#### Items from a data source
[Start of section]
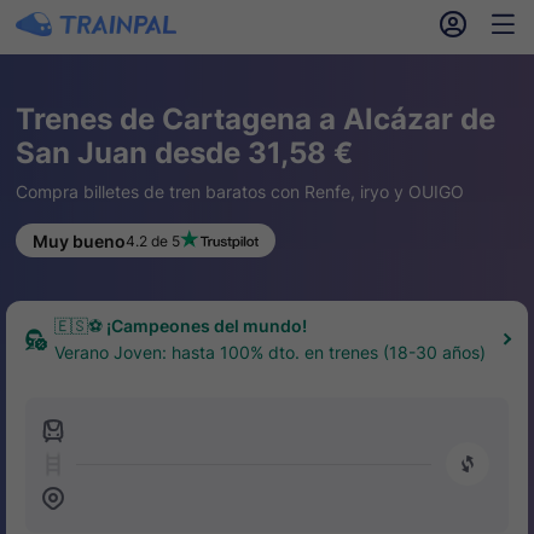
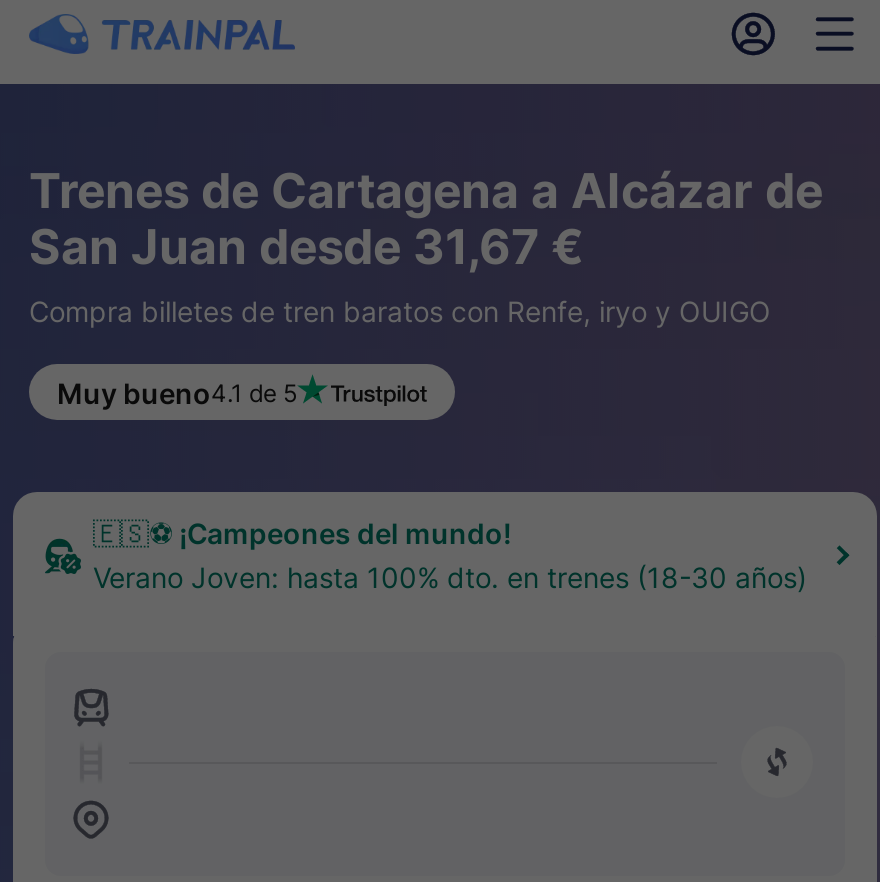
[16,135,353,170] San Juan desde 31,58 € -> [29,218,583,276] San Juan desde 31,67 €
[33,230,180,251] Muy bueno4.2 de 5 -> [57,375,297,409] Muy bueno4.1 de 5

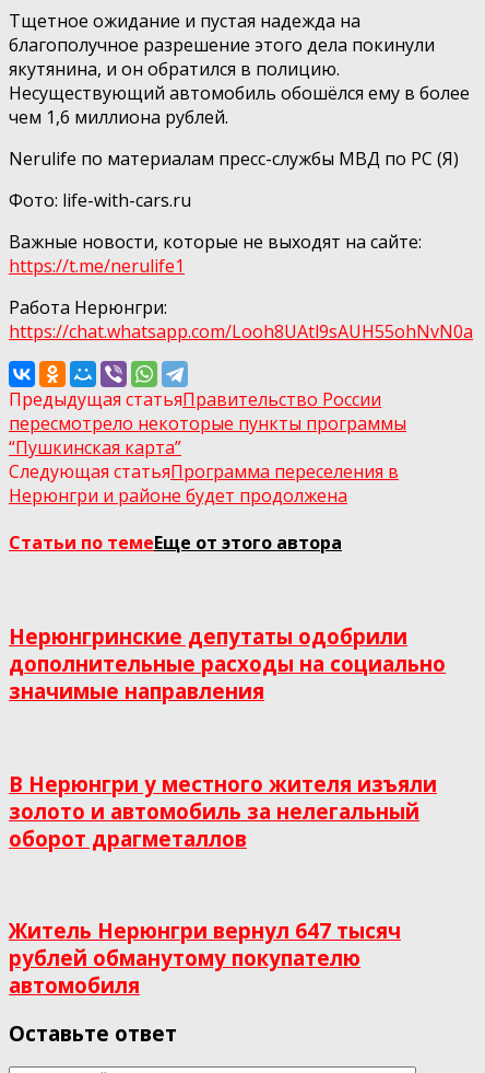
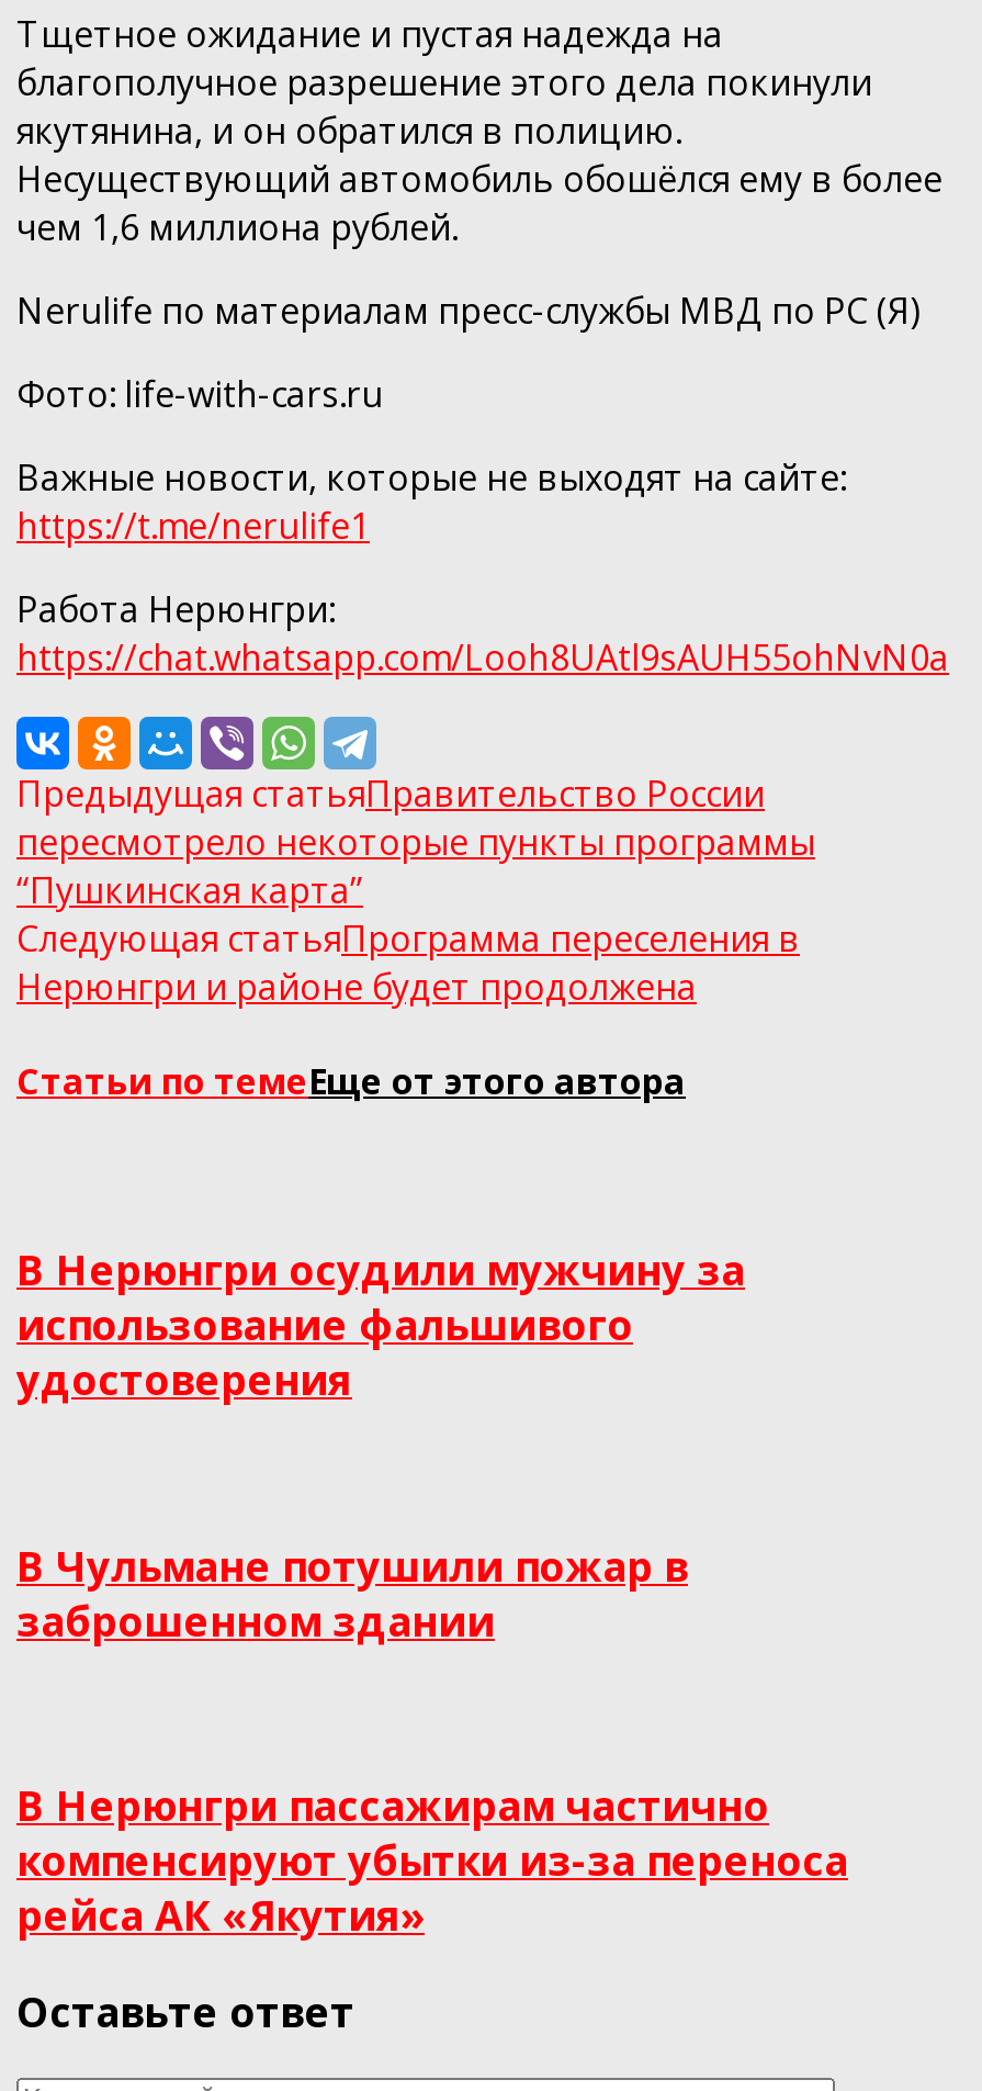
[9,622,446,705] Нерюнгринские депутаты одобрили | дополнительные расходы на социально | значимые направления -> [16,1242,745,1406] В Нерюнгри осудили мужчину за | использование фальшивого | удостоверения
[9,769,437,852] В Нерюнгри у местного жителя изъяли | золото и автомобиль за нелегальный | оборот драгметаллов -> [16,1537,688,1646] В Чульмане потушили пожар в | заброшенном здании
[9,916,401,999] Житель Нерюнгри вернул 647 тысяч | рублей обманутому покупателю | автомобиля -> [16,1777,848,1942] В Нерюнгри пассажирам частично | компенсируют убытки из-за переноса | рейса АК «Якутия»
[End of section]
#### Exercise
We ask that the entries above be copied exactly, with the pictures omitted.

#### Result for this exercise
[16,135,353,170] San Juan desde 31,58 € -> [29,218,583,276] San Juan desde 31,67 €
[33,230,180,251] Muy bueno4.2 de 5 -> [57,375,297,409] Muy bueno4.1 de 5

[9,622,446,705] Нерюнгринские депутаты одобрили | дополнительные расходы на социально | значимые направления -> [16,1242,745,1406] В Нерюнгри осудили мужчину за | использование фальшивого | удостоверения
[9,769,437,852] В Нерюнгри у местного жителя изъяли | золото и автомобиль за нелегальный | оборот драгметаллов -> [16,1537,688,1646] В Чульмане потушили пожар в | заброшенном здании
[9,916,401,999] Житель Нерюнгри вернул 647 тысяч | рублей обманутому покупателю | автомобиля -> [16,1777,848,1942] В Нерюнгри пассажирам частично | компенсируют убытки из-за переноса | рейса АК «Якутия»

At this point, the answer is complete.